I’m no stranger to their quality of life programs, having racked up a lot more playtime with Wii Fit U than I’d expected to after bringing it home. It wasn’t long, however, until my Wii Balance Board was put away to clear up space and my copy of the game found itself on the shelf as I played newer, more engaging titles. For the most part, watching the trailer for Ring Fit Adventure didn’t lead me to believe that things would go any differently this time around. It would be another accessory that would find itself in my closet after spending a week going through the different game types available. Having now spent a good hour with Ring Fit Adventure though, I’m almost entirely convinced that this game is something entirely different from fitness games of the past and it might just be able to accomplish Nintendo’s goal.

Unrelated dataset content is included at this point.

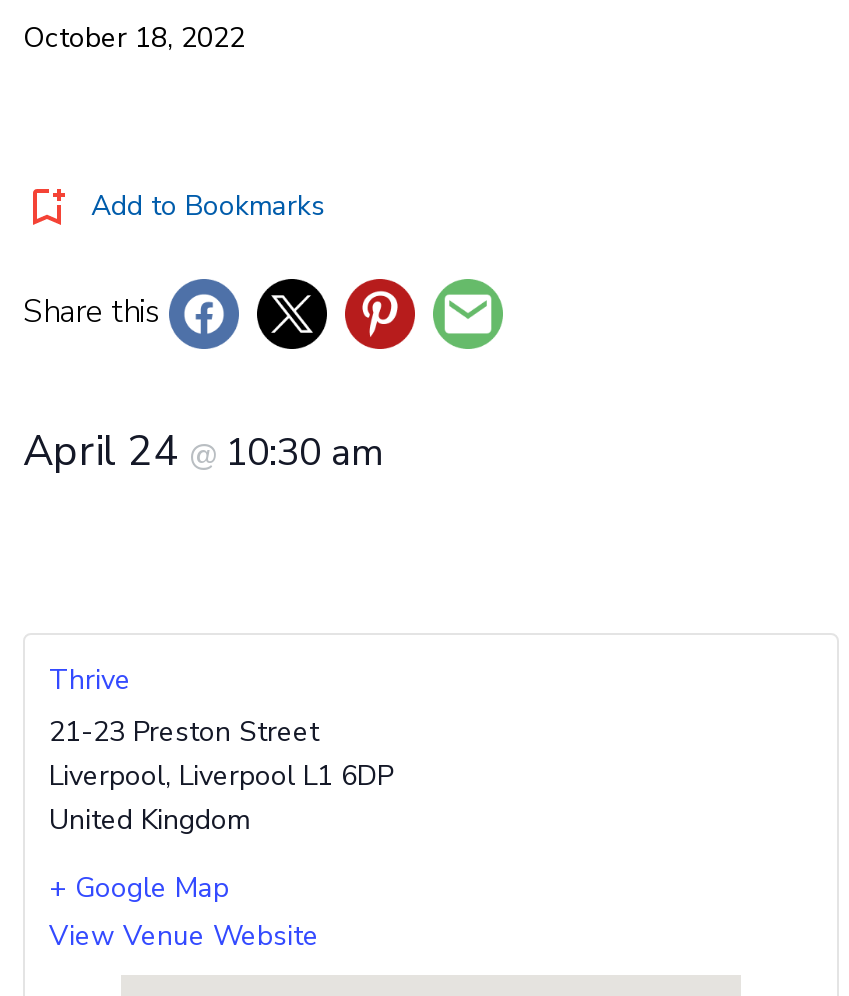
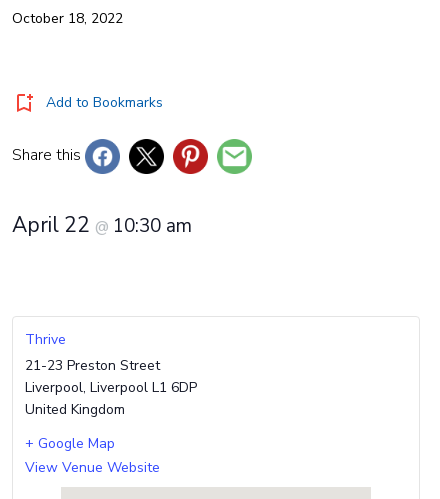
- April 24 @ 10:30 am
+ April 22 @ 10:30 am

The first thing that makes Ring Fit Adventure unique is its controls. One of my big fears going into this game was the Ring Con controller being a gimmicky, imprecise mess. Fortunately, my fears were completely removed within the first few minutes of gameplay. Menus can be scrolled through by rotating the ring like a steering wheel and pushing or pulling to select or deselect. It’s a simple concept, but what I really like is that even these simple acts act as a form of light exercise. The Ring Con itself isn’t heavy at all either, a positive point as players will be holding it up in front of them for extended periods of time. When I first began using it, I was almost afraid of being too rough with the ring and breaking it, but after being encouraged by the rep I was with to try pulling and pushing as hard I possibly could, I realized that the Ring Con was built to last. With the Wii Balance Board gone, the new way to track leg movement is by strapping the left Joy-Con to onto your left leg. While this works nearly perfectly, players will need to be a little more watchful when strapping themselves in. Placing the Joy-Con too high, too low or even on the wrong part of your thigh can slightly throw off its movement detection. Ring Fit Adventure does make sure to let players know this beforehand and provide a detailed example of how to put on the Joy-Con strap while showing exactly where it should be.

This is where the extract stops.